The second approach is to pre-register user memory and let the NIC DMA the data directly there [3]. The memory in this case can be main DRAM or accelerator memory, that's not really important for us here. The model is similar to that of AF_XDP UMEMs. It still depends on header-data split as we don't want the application to be able to modify the headers, as they flow thru the networking stack and crash the kernel. Additionally the device must provide sufficient flow steering to be able to direct traffic for an application to its buffers / queues – we don't want the data to end up in memory of the wrong application. Once the TCP stack is done processing the headers, it simply tells the application where the data is.

[3] https://lore.kernel.org/netdev/20200727224444.2987641-1-jonathan.lemon@gmail.com/

Apart from the ability to direct the data to memory other than DRAM (compute accelerators, disks) the second approach has the advantage of not requiring page table changes and neatly page-sized payloads. It is harder to implement in SW because the stack does not necessarily have access to the payload memory. Although netgpu/zctap patches have stalled the idea may have sufficient merit to eventually come to fruition.

Looking ahead

Both of the approaches described above deal with packet-sized chunks of data. Admittedly some HW supports data coalescing (GRO-HW/LRO) but it's limited in size, best effort, latency inducing and generally unproven at scale.

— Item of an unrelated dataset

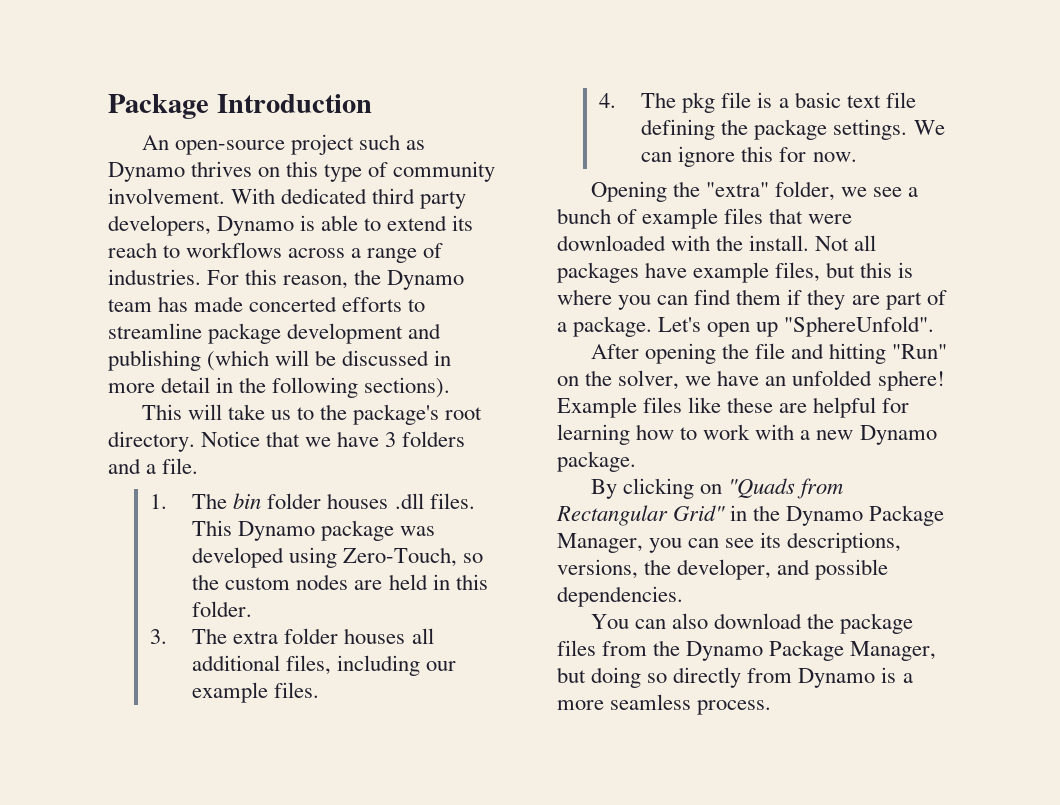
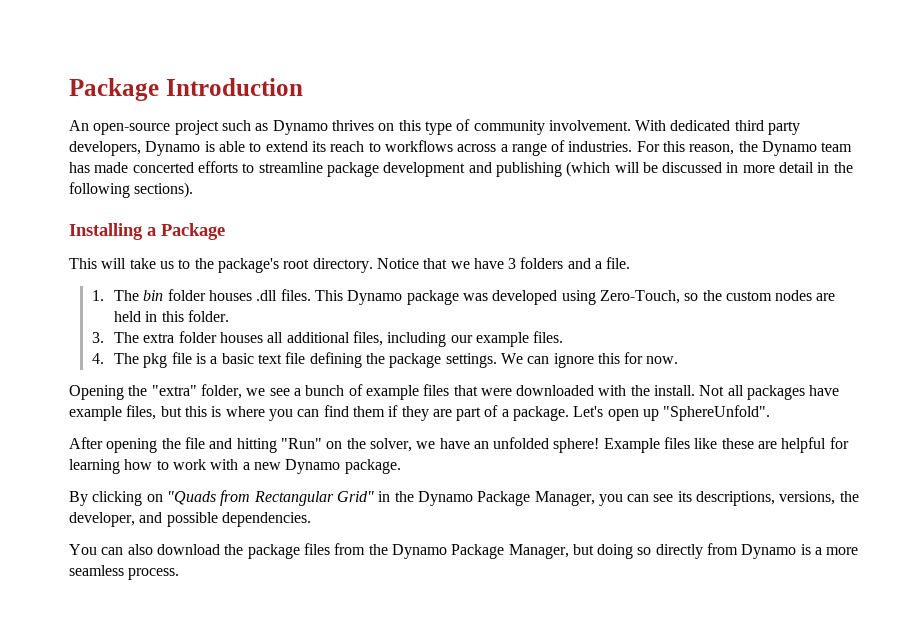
(451, 387) none -> [69,223,225,240] // Installing a Package

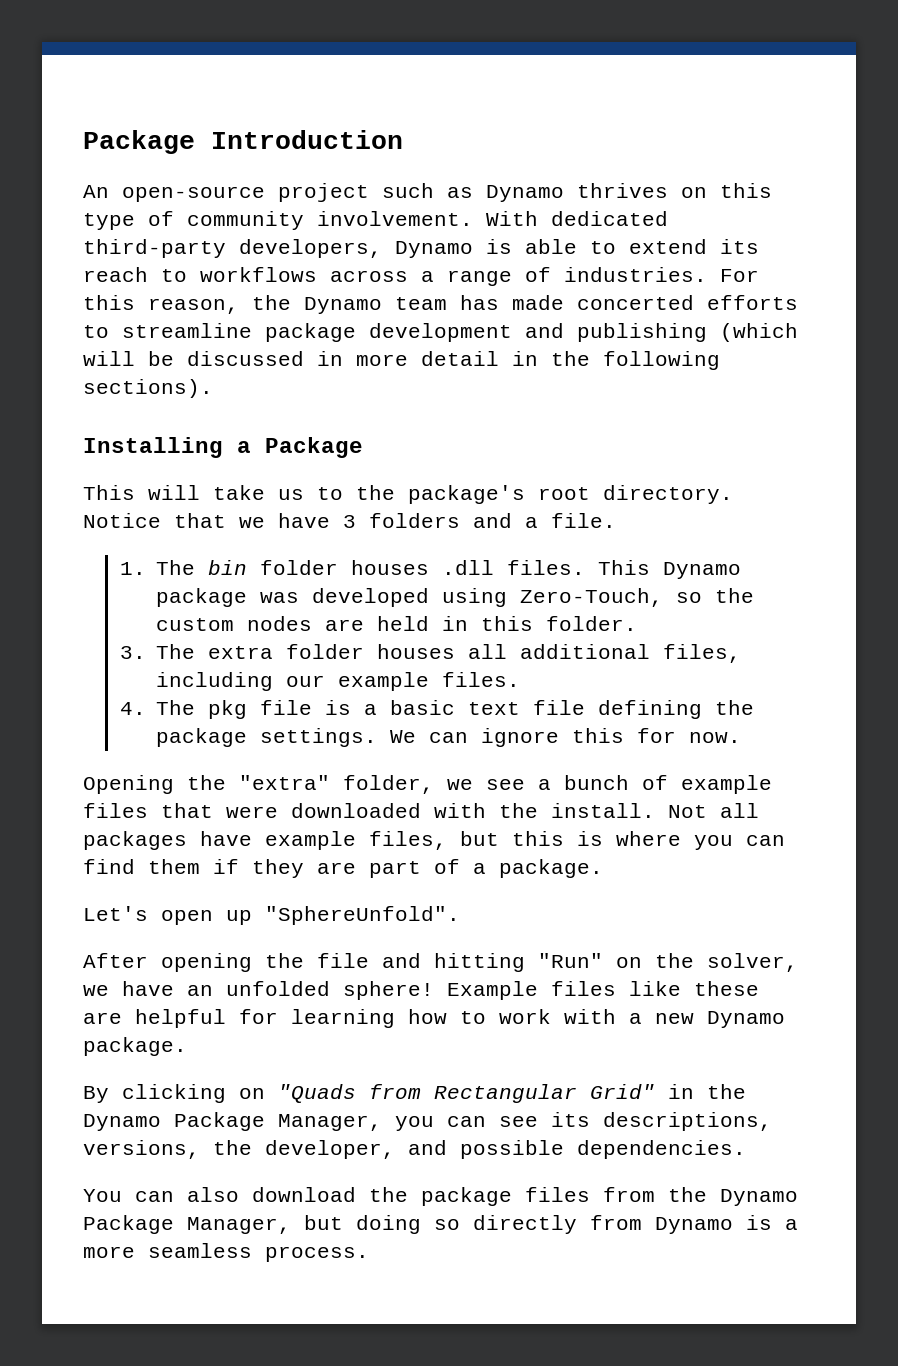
[734,120,801,135] third party -> [83,239,226,258] third-party
(570, 413) none -> (603, 868) //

Given that we already modify the HW to support zero-copy Rx (HDS for the former case, HDS+steering for the latter) what modifications would help us get to the next level? The data coalescing can certainly be improved.

LRO depends on intelligence in the NIC and maintaining state about connections which always poses scaling challenges. At the same time modern applications most often know the parameters of the transfer upfront, so they can put processing hints in the packet.

The receiver needs to know (1) which memory pool / region to place the data into and (2) at what offset. We can assume the sender gets these parameters thru the RPC layer. Sender can insert the placement information into the packet it sends. Either wrapped in a UDP header in front of the TCP header, or as a TCP option.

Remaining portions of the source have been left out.